Pandoc with LaTeX: Best of both worlds

LaTeX is one of the best typesetting system out there. But it has a glaring issue—writing the source .tex file. Here is where Pandoc comes to rescue. It can act as a bridge between a simple markup language (Markdown for now) and a LaTeX compilable code.

On this page

While LaTeX is amazing at what it does, typesetting anything non-professional becomes tideous and redundant. Now Markdown on the other hand, might be on the other side of the spectrum. It’s easy to type, has limited number of commands to remember, and doesn’t need a separate compiling engine. It is great for taking notes, writing articles.

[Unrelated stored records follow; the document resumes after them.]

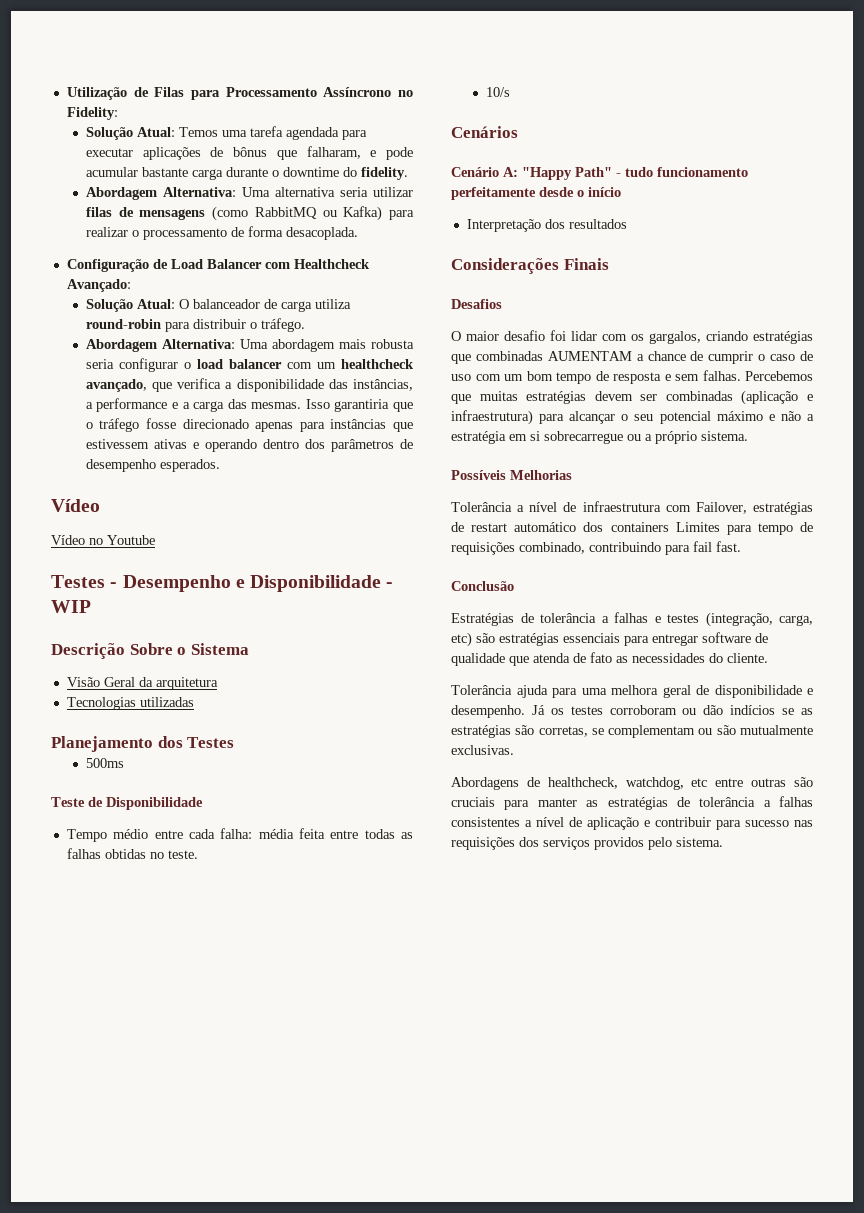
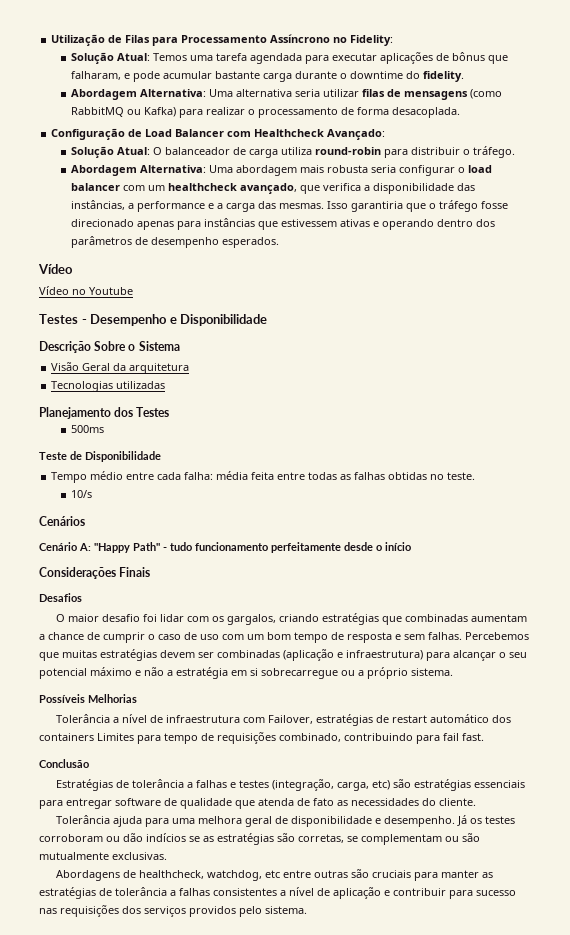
- Testes - Desempenho e Disponibilidade - WIP
+ Testes - Desempenho e Disponibilidade
- Interpretação dos resultados
- O maior desafio foi lidar com os gargalos, criando estratégias que combinadas AUMENTAM a chance de cumprir o caso de uso com um bom tempo de resposta e sem falhas.
+ O maior desafio foi lidar com os gargalos, criando estratégias que combinadas aumentam a chance de cumprir o caso de uso com um bom tempo de resposta e sem falhas.

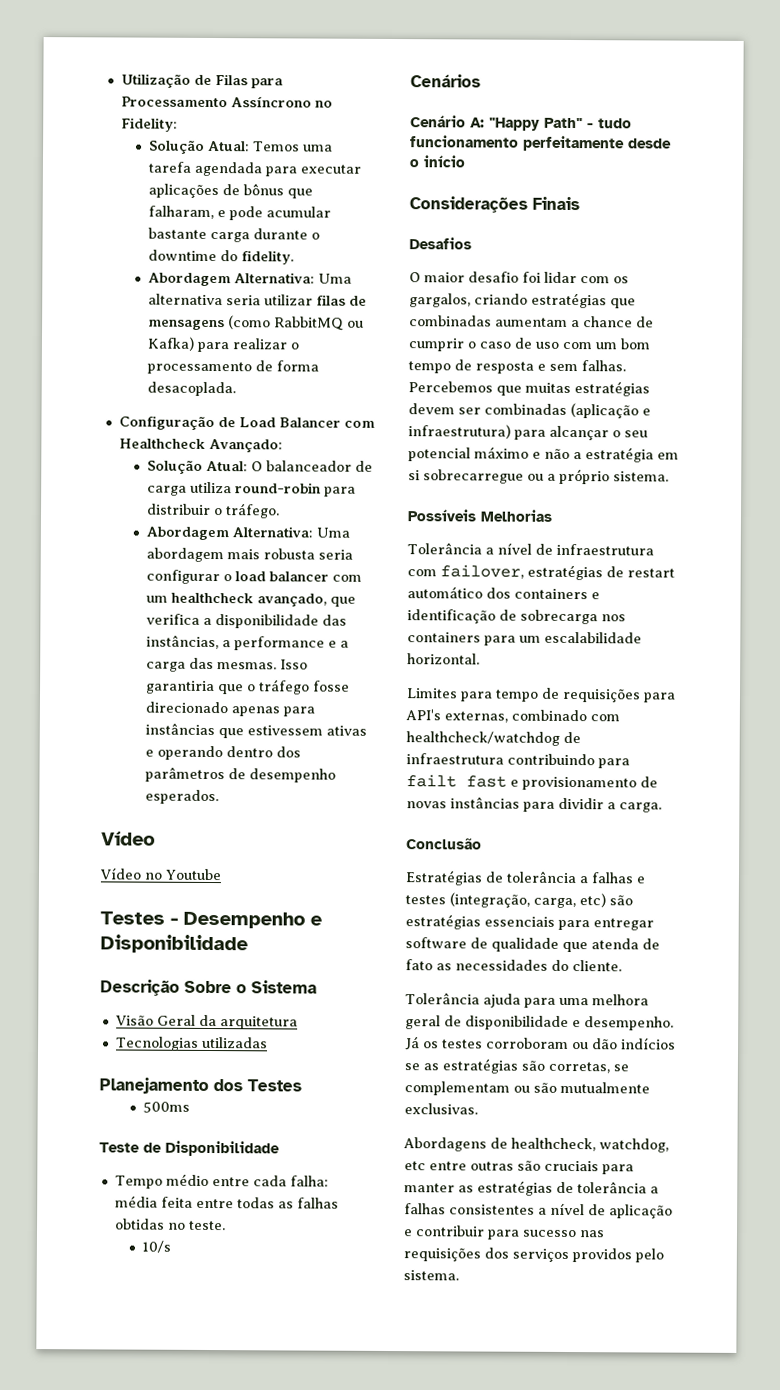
- Tolerância a nível de infraestrutura com Failover, estratégias de restart automático dos containers Limites para tempo de requisições combinado, contribuindo para fail fast.
+ Tolerância a nível de infraestrutura com failover, estratégias de restart automático dos containers e identificação de sobrecarga nos containers para um escalabilidade horizontal.
+ Limites para tempo de requisições para API's externas, combinado com healthcheck/watchdog de infraestrutura contribuindo para failt fast e provisionamento de novas instâncias para dividir a carga.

Now, how do we get the ease of writing of Markdown and the final output of LaTeX? The answer is Pandoc—“The universal markup converter”. Pandoc can not only convert markdown files to .tex or .pdf but it can do so with custom templates or filters.

Installing Pandoc and LaTeX

  1. Installing Pandoc is straight-forward.
  2. Installing LaTeX from popular distributions: TeX Live, MiKTeX.

Now, lets convert a sample markdown file to PDF.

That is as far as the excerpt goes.